* **Task**: Transcribe the listing below in full, keeping every line exactly as it is.

* **Extracted material**:
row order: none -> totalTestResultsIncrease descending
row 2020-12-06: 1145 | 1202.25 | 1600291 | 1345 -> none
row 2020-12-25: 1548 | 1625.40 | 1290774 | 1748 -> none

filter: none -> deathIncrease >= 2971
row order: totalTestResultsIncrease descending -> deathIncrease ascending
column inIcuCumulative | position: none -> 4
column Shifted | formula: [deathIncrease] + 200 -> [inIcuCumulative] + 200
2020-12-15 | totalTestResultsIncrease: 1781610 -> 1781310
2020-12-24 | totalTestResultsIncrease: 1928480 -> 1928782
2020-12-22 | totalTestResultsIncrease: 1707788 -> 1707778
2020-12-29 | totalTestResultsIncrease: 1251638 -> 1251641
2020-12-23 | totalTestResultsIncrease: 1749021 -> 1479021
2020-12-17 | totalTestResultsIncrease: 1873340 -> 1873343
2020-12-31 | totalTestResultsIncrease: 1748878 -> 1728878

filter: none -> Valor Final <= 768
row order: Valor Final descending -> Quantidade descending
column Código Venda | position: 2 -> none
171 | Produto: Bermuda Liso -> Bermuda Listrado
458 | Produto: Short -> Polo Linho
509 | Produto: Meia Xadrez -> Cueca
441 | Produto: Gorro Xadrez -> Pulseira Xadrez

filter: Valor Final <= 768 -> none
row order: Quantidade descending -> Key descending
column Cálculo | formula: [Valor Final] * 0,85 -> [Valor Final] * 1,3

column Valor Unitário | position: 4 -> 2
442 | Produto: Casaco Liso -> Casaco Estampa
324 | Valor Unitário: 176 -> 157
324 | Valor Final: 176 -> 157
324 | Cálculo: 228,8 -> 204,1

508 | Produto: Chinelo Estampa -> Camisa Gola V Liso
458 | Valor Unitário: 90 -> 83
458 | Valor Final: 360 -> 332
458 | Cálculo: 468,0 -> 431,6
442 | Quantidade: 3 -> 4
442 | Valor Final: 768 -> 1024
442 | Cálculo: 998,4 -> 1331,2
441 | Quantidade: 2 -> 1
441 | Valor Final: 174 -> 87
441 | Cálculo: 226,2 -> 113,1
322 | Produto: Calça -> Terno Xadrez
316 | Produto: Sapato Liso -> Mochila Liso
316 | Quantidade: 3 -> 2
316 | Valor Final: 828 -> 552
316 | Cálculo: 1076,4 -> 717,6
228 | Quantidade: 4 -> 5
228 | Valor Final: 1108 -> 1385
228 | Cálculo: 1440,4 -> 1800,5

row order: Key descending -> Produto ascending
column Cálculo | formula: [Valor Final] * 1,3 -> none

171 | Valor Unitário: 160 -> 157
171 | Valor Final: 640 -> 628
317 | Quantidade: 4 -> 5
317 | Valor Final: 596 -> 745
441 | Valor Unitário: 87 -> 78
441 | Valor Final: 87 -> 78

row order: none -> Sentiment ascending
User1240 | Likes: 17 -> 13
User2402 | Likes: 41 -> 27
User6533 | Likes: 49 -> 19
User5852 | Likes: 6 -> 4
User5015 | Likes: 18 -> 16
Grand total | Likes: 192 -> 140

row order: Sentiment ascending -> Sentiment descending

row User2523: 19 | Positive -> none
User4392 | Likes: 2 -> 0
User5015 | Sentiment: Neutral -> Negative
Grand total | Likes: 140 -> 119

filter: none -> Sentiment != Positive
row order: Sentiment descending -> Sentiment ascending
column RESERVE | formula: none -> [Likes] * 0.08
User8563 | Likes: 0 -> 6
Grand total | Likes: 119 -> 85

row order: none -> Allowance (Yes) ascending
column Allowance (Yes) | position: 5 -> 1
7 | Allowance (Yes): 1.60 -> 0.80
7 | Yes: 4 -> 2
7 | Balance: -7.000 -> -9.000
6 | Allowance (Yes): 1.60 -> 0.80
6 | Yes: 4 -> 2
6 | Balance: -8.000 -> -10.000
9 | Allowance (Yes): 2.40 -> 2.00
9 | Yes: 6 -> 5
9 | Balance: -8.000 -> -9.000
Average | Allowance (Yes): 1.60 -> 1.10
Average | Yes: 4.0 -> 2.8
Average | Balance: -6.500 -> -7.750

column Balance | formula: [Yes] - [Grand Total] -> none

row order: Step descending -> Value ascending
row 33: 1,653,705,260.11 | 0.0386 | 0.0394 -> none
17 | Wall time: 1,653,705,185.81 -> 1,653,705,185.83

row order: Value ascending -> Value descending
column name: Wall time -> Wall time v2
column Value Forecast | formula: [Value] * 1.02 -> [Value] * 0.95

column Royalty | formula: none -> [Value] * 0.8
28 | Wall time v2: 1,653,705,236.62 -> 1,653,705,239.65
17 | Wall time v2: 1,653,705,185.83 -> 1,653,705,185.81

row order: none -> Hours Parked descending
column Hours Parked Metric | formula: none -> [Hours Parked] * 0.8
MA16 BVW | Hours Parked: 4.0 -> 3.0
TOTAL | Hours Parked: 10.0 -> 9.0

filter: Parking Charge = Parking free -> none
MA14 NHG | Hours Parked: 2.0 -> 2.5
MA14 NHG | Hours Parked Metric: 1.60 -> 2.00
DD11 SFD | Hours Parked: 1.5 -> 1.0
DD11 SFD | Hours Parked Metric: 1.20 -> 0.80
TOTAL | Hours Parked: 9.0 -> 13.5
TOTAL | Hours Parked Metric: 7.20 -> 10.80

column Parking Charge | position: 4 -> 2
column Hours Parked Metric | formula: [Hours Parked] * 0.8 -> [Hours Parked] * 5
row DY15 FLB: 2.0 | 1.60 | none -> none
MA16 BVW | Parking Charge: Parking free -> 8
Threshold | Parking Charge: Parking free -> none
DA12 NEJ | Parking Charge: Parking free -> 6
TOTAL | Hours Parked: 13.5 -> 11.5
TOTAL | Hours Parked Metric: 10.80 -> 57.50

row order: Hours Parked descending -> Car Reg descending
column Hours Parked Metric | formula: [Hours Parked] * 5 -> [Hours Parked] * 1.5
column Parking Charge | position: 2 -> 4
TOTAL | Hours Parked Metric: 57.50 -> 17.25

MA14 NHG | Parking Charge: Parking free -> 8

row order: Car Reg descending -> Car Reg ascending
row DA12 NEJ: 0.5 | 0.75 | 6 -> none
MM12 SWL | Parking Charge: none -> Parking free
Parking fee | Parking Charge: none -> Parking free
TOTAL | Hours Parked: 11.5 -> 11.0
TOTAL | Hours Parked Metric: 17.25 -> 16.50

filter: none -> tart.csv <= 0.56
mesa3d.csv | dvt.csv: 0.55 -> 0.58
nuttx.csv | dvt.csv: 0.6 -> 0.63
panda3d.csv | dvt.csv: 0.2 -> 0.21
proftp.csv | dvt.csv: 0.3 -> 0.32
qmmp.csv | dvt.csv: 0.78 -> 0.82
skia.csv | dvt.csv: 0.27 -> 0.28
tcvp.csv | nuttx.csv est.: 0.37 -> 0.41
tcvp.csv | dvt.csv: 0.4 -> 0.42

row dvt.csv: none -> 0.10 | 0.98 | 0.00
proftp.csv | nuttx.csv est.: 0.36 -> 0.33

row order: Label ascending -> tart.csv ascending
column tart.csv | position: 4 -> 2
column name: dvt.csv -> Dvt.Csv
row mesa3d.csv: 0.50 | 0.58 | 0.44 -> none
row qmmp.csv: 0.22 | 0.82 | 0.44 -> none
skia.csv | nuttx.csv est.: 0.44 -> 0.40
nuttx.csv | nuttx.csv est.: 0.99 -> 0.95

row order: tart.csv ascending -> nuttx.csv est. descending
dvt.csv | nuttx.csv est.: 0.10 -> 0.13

* **Result of this task**:
row order: none -> totalTestResultsIncrease descending
row 2020-12-06: 1145 | 1202.25 | 1600291 | 1345 -> none
row 2020-12-25: 1548 | 1625.40 | 1290774 | 1748 -> none

filter: none -> deathIncrease >= 2971
row order: totalTestResultsIncrease descending -> deathIncrease ascending
column inIcuCumulative | position: none -> 4
column Shifted | formula: [deathIncrease] + 200 -> [inIcuCumulative] + 200
2020-12-15 | totalTestResultsIncrease: 1781610 -> 1781310
2020-12-24 | totalTestResultsIncrease: 1928480 -> 1928782
2020-12-22 | totalTestResultsIncrease: 1707788 -> 1707778
2020-12-29 | totalTestResultsIncrease: 1251638 -> 1251641
2020-12-23 | totalTestResultsIncrease: 1749021 -> 1479021
2020-12-17 | totalTestResultsIncrease: 1873340 -> 1873343
2020-12-31 | totalTestResultsIncrease: 1748878 -> 1728878

filter: none -> Valor Final <= 768
row order: Valor Final descending -> Quantidade descending
column Código Venda | position: 2 -> none
171 | Produto: Bermuda Liso -> Bermuda Listrado
458 | Produto: Short -> Polo Linho
509 | Produto: Meia Xadrez -> Cueca
441 | Produto: Gorro Xadrez -> Pulseira Xadrez

filter: Valor Final <= 768 -> none
row order: Quantidade descending -> Key descending
column Cálculo | formula: [Valor Final] * 0,85 -> [Valor Final] * 1,3

column Valor Unitário | position: 4 -> 2
442 | Produto: Casaco Liso -> Casaco Estampa
324 | Valor Unitário: 176 -> 157
324 | Valor Final: 176 -> 157
324 | Cálculo: 228,8 -> 204,1

508 | Produto: Chinelo Estampa -> Camisa Gola V Liso
458 | Valor Unitário: 90 -> 83
458 | Valor Final: 360 -> 332
458 | Cálculo: 468,0 -> 431,6
442 | Quantidade: 3 -> 4
442 | Valor Final: 768 -> 1024
442 | Cálculo: 998,4 -> 1331,2
441 | Quantidade: 2 -> 1
441 | Valor Final: 174 -> 87
441 | Cálculo: 226,2 -> 113,1
322 | Produto: Calça -> Terno Xadrez
316 | Produto: Sapato Liso -> Mochila Liso
316 | Quantidade: 3 -> 2
316 | Valor Final: 828 -> 552
316 | Cálculo: 1076,4 -> 717,6
228 | Quantidade: 4 -> 5
228 | Valor Final: 1108 -> 1385
228 | Cálculo: 1440,4 -> 1800,5

row order: Key descending -> Produto ascending
column Cálculo | formula: [Valor Final] * 1,3 -> none

171 | Valor Unitário: 160 -> 157
171 | Valor Final: 640 -> 628
317 | Quantidade: 4 -> 5
317 | Valor Final: 596 -> 745
441 | Valor Unitário: 87 -> 78
441 | Valor Final: 87 -> 78

row order: none -> Sentiment ascending
User1240 | Likes: 17 -> 13
User2402 | Likes: 41 -> 27
User6533 | Likes: 49 -> 19
User5852 | Likes: 6 -> 4
User5015 | Likes: 18 -> 16
Grand total | Likes: 192 -> 140

row order: Sentiment ascending -> Sentiment descending

row User2523: 19 | Positive -> none
User4392 | Likes: 2 -> 0
User5015 | Sentiment: Neutral -> Negative
Grand total | Likes: 140 -> 119

filter: none -> Sentiment != Positive
row order: Sentiment descending -> Sentiment ascending
column RESERVE | formula: none -> [Likes] * 0.08
User8563 | Likes: 0 -> 6
Grand total | Likes: 119 -> 85

row order: none -> Allowance (Yes) ascending
column Allowance (Yes) | position: 5 -> 1
7 | Allowance (Yes): 1.60 -> 0.80
7 | Yes: 4 -> 2
7 | Balance: -7.000 -> -9.000
6 | Allowance (Yes): 1.60 -> 0.80
6 | Yes: 4 -> 2
6 | Balance: -8.000 -> -10.000
9 | Allowance (Yes): 2.40 -> 2.00
9 | Yes: 6 -> 5
9 | Balance: -8.000 -> -9.000
Average | Allowance (Yes): 1.60 -> 1.10
Average | Yes: 4.0 -> 2.8
Average | Balance: -6.500 -> -7.750

column Balance | formula: [Yes] - [Grand Total] -> none

row order: Step descending -> Value ascending
row 33: 1,653,705,260.11 | 0.0386 | 0.0394 -> none
17 | Wall time: 1,653,705,185.81 -> 1,653,705,185.83

row order: Value ascending -> Value descending
column name: Wall time -> Wall time v2
column Value Forecast | formula: [Value] * 1.02 -> [Value] * 0.95

column Royalty | formula: none -> [Value] * 0.8
28 | Wall time v2: 1,653,705,236.62 -> 1,653,705,239.65
17 | Wall time v2: 1,653,705,185.83 -> 1,653,705,185.81

row order: none -> Hours Parked descending
column Hours Parked Metric | formula: none -> [Hours Parked] * 0.8
MA16 BVW | Hours Parked: 4.0 -> 3.0
TOTAL | Hours Parked: 10.0 -> 9.0

filter: Parking Charge = Parking free -> none
MA14 NHG | Hours Parked: 2.0 -> 2.5
MA14 NHG | Hours Parked Metric: 1.60 -> 2.00
DD11 SFD | Hours Parked: 1.5 -> 1.0
DD11 SFD | Hours Parked Metric: 1.20 -> 0.80
TOTAL | Hours Parked: 9.0 -> 13.5
TOTAL | Hours Parked Metric: 7.20 -> 10.80

column Parking Charge | position: 4 -> 2
column Hours Parked Metric | formula: [Hours Parked] * 0.8 -> [Hours Parked] * 5
row DY15 FLB: 2.0 | 1.60 | none -> none
MA16 BVW | Parking Charge: Parking free -> 8
Threshold | Parking Charge: Parking free -> none
DA12 NEJ | Parking Charge: Parking free -> 6
TOTAL | Hours Parked: 13.5 -> 11.5
TOTAL | Hours Parked Metric: 10.80 -> 57.50

row order: Hours Parked descending -> Car Reg descending
column Hours Parked Metric | formula: [Hours Parked] * 5 -> [Hours Parked] * 1.5
column Parking Charge | position: 2 -> 4
TOTAL | Hours Parked Metric: 57.50 -> 17.25

MA14 NHG | Parking Charge: Parking free -> 8

row order: Car Reg descending -> Car Reg ascending
row DA12 NEJ: 0.5 | 0.75 | 6 -> none
MM12 SWL | Parking Charge: none -> Parking free
Parking fee | Parking Charge: none -> Parking free
TOTAL | Hours Parked: 11.5 -> 11.0
TOTAL | Hours Parked Metric: 17.25 -> 16.50

filter: none -> tart.csv <= 0.56
mesa3d.csv | dvt.csv: 0.55 -> 0.58
nuttx.csv | dvt.csv: 0.6 -> 0.63
panda3d.csv | dvt.csv: 0.2 -> 0.21
proftp.csv | dvt.csv: 0.3 -> 0.32
qmmp.csv | dvt.csv: 0.78 -> 0.82
skia.csv | dvt.csv: 0.27 -> 0.28
tcvp.csv | nuttx.csv est.: 0.37 -> 0.41
tcvp.csv | dvt.csv: 0.4 -> 0.42

row dvt.csv: none -> 0.10 | 0.98 | 0.00
proftp.csv | nuttx.csv est.: 0.36 -> 0.33

row order: Label ascending -> tart.csv ascending
column tart.csv | position: 4 -> 2
column name: dvt.csv -> Dvt.Csv
row mesa3d.csv: 0.50 | 0.58 | 0.44 -> none
row qmmp.csv: 0.22 | 0.82 | 0.44 -> none
skia.csv | nuttx.csv est.: 0.44 -> 0.40
nuttx.csv | nuttx.csv est.: 0.99 -> 0.95

row order: tart.csv ascending -> nuttx.csv est. descending
dvt.csv | nuttx.csv est.: 0.10 -> 0.13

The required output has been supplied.